Direct Observational Evidence of Filament Material Within Interplanetary Coronal Mass Ejections

Abstract

Coronal mass ejections (CMEs) are explosive events that escape the Sun's corona carrying solar material and energy into the heliosphere. The classic picture of a CME observed in the corona presents a "three-part structure," including a bright front at the leading edge indicating dense plasma, a low-density cavity, the possible signature of an embedded magnetic flux rope, and the so-called core, a high-density region observed to be associated with an erupting filament. Although there are experimental analogs to the first two parts of the CME when observed in situ, there are only a handful of in situ observations of cold, filament-type plasma. This has been a source of major uncertainty and qualitative disagreement between remote and in situ observations of these ejecta.

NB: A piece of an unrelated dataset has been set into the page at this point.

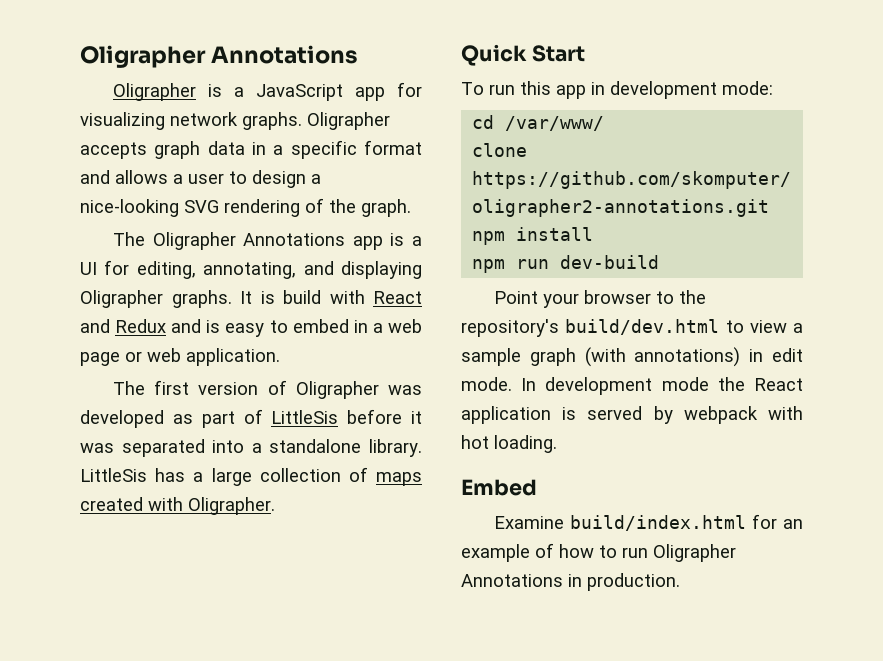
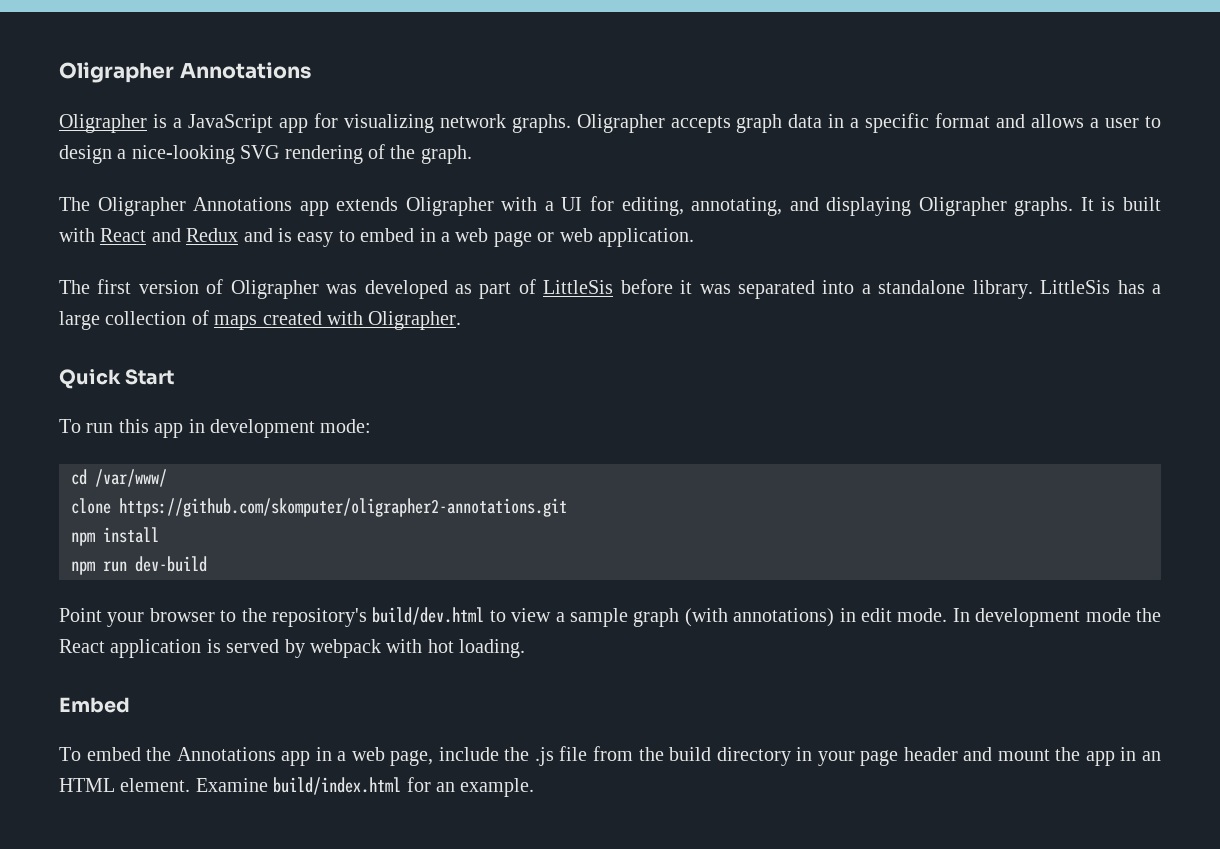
[390,233,405,246] is -> [336,197,538,216] extends Oligrapher with
[283,290,321,304] build -> [1123,197,1161,211] built
[494,514,803,531] [461,543,736,562] [461,573,680,591] Examine build/index.html for an example of how to run Oligrapher Annotations in production. -> [59,746,1161,766] [59,777,535,797] To embed the Annotations app in a web page, include the .js file from the build directory in your page header and mount the app in an HTML element. Examine build/index.html for an example.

We present the first comprehensive and long-term survey of such low charge states observed by the Advanced Composition Explorer Solar Wind Ion Composition Spectrometer, using a novel data analysis process developed to identify ions with low ionic charge states. Using a very stringent set of observational signatures, we find that more than 4% of detected interplanetary CMEs have significant contributions of ions with low charge states. These time periods of low-charge ions often occur concurrent with some of the hottest ions, previously interpreted to be affected by flare heating during the CME initiation.